Hinweisabhängiges Vergessen
Cue-Dependent Forgetting
Manchmal sind Erinnerungen nicht wirklich weg – es fehlt einfach der richtige Auslöser, um sie wieder hervorzuholen.
Details
Beim hinweisabhängigen Vergessen verschwindet eine Information nicht aus dem Gedächtnis, sondern sie lässt sich gerade nicht abrufen, weil der passende Hinweisreiz fehlt.

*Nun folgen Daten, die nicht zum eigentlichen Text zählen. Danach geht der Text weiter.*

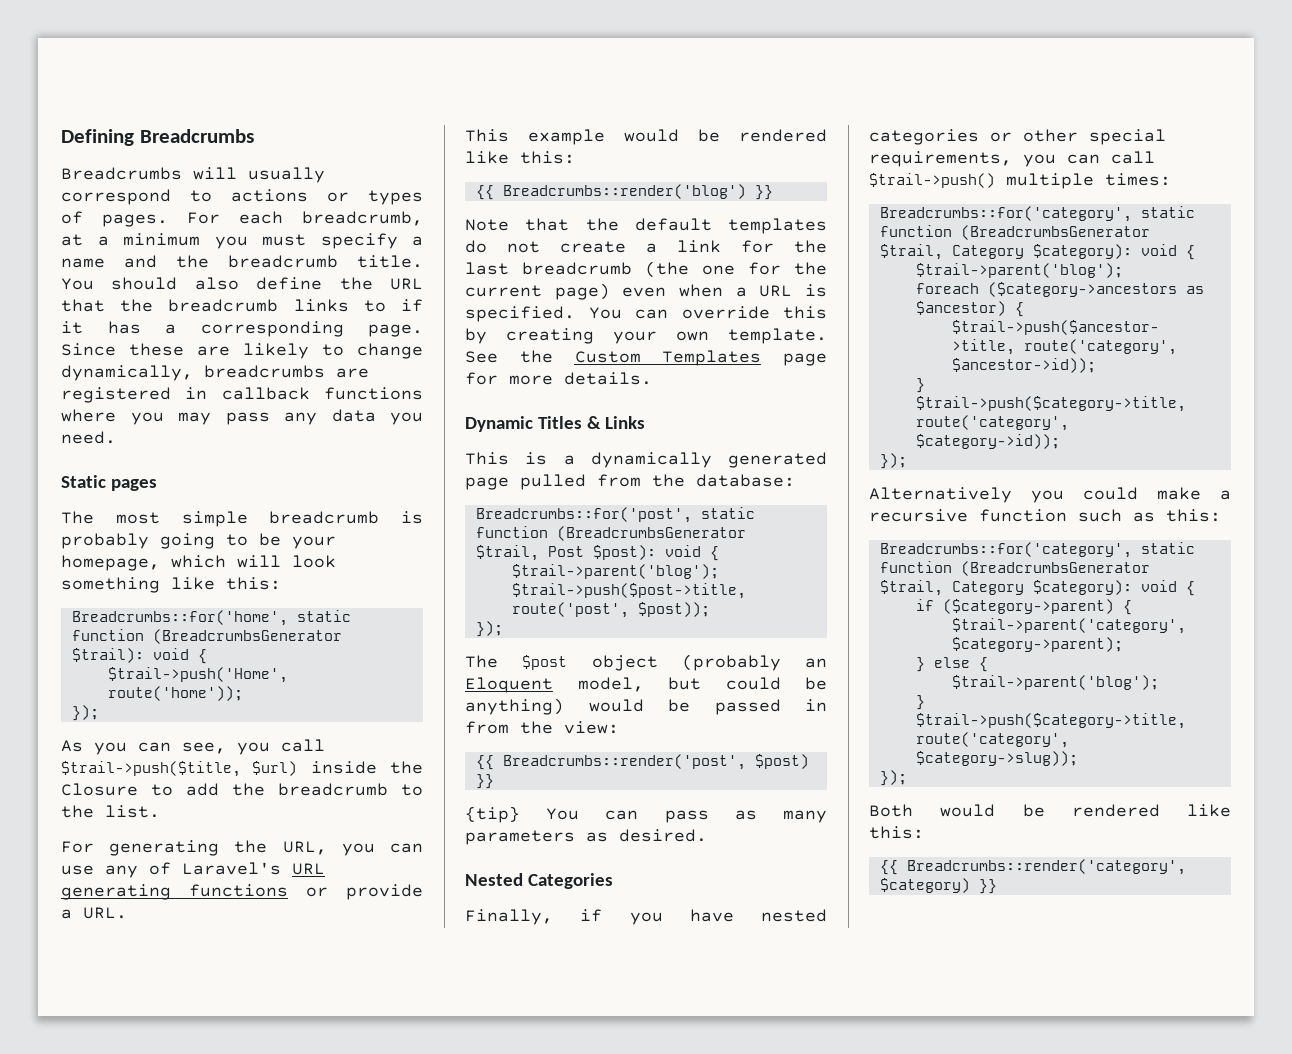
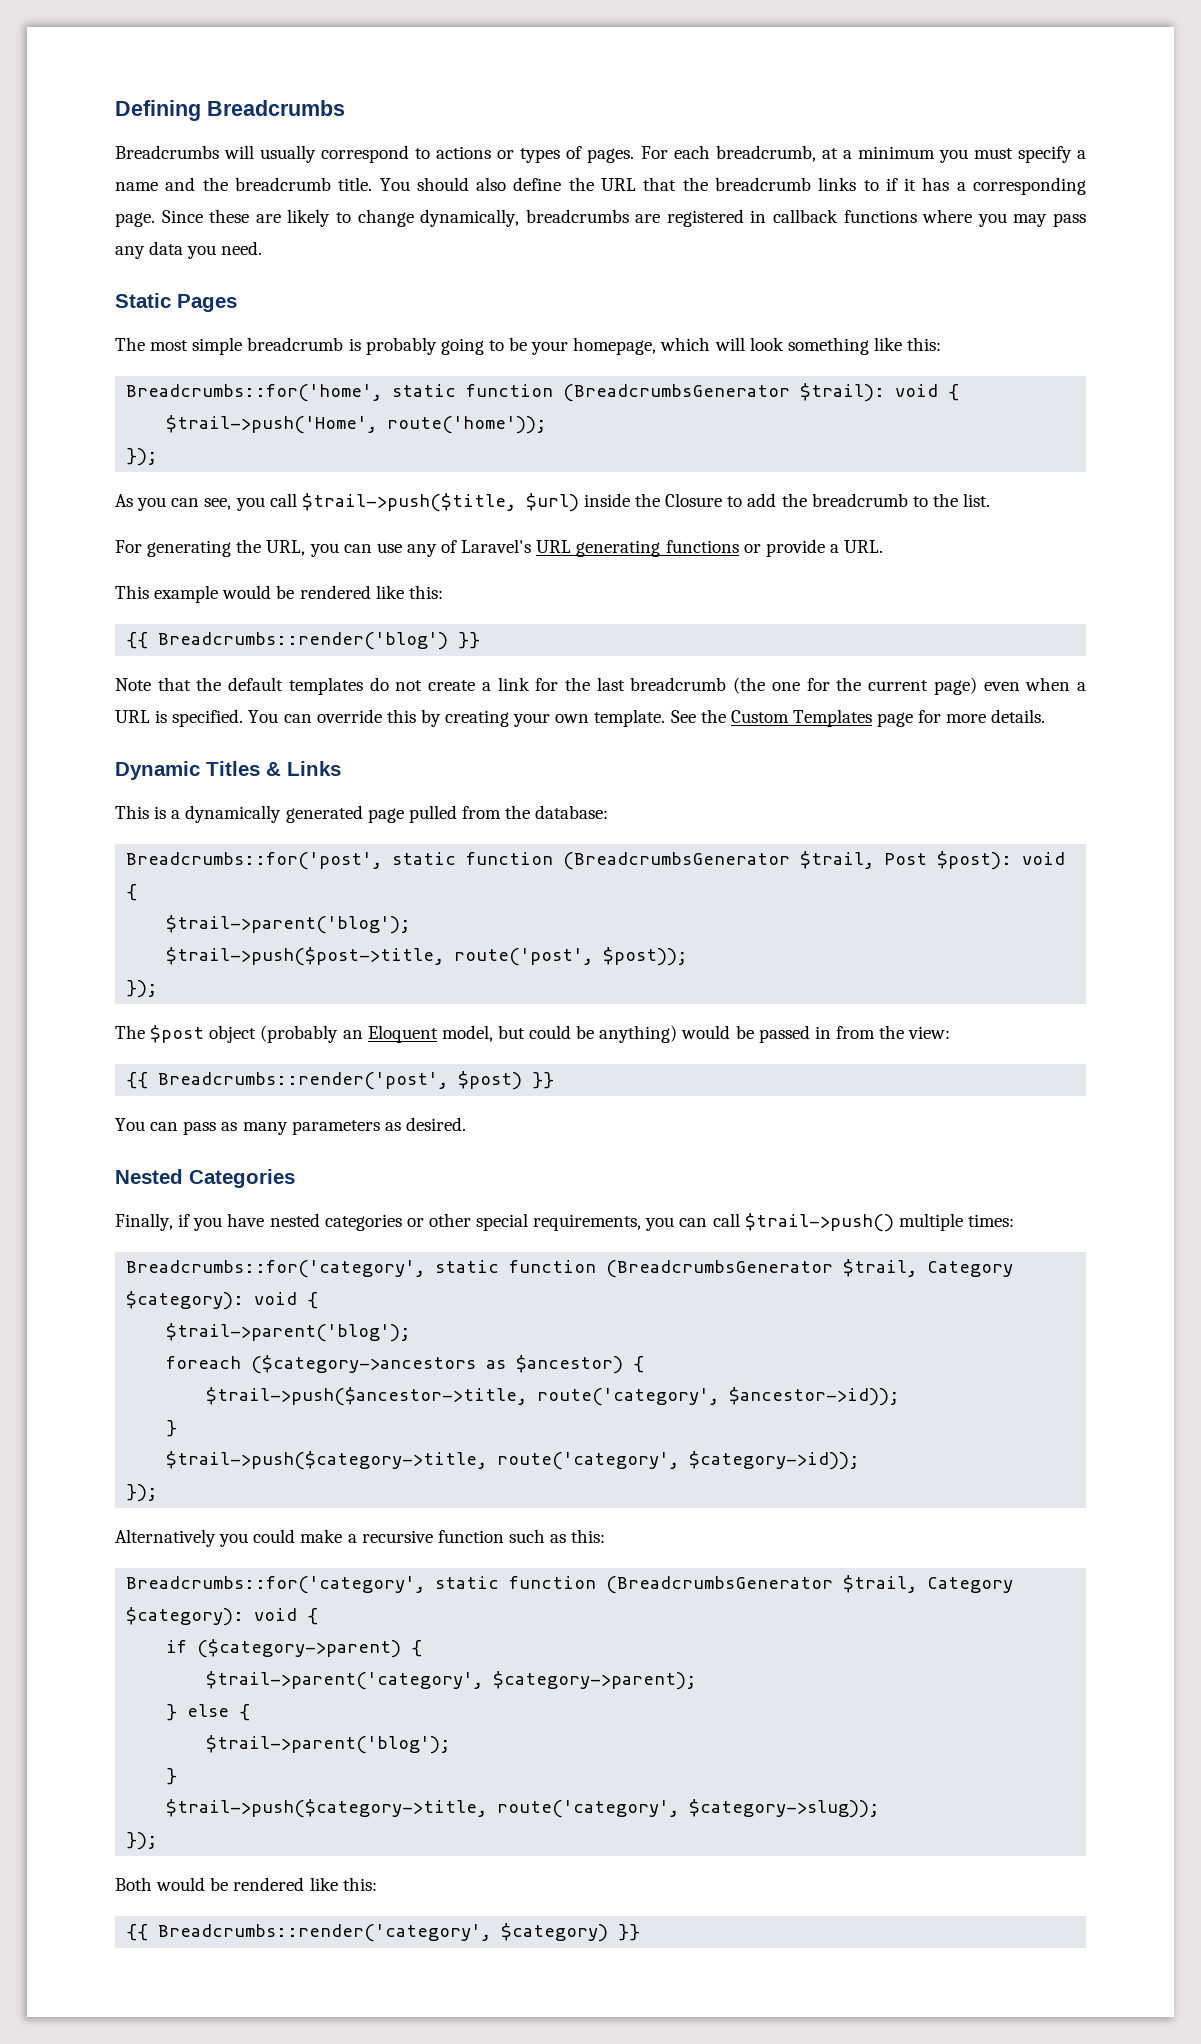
- Static pages
+ Static Pages
- {tip} You can pass as many parameters as desired.
+ You can pass as many parameters as desired.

Der Psychologe Endel Tulving hat dieses Phänomen erforscht und gezeigt, dass solche Auslöser ganz unterschiedlicher Natur sein können – ein vertrauter Ort, eine bestimmte Stimmung, ein Geruch oder ein Klang. Sobald der richtige Reiz auftaucht, kann die Erinnerung plötzlich wieder da sein. Das erklärt auch das Gefühl, etwas genau zu wissen, ohne es im Moment benennen zu können.
💡 Alltagsbeispiel
Der Name einer Bekannten wollte einfach nicht einfallen – doch als jemand das Café erwähnte, in dem man sich kennengelernt hatte, war der Name sofort wieder präsent.
Dieser Inhalt dient Bildungszwecken und ersetzt keine professionelle medizinische Diagnose.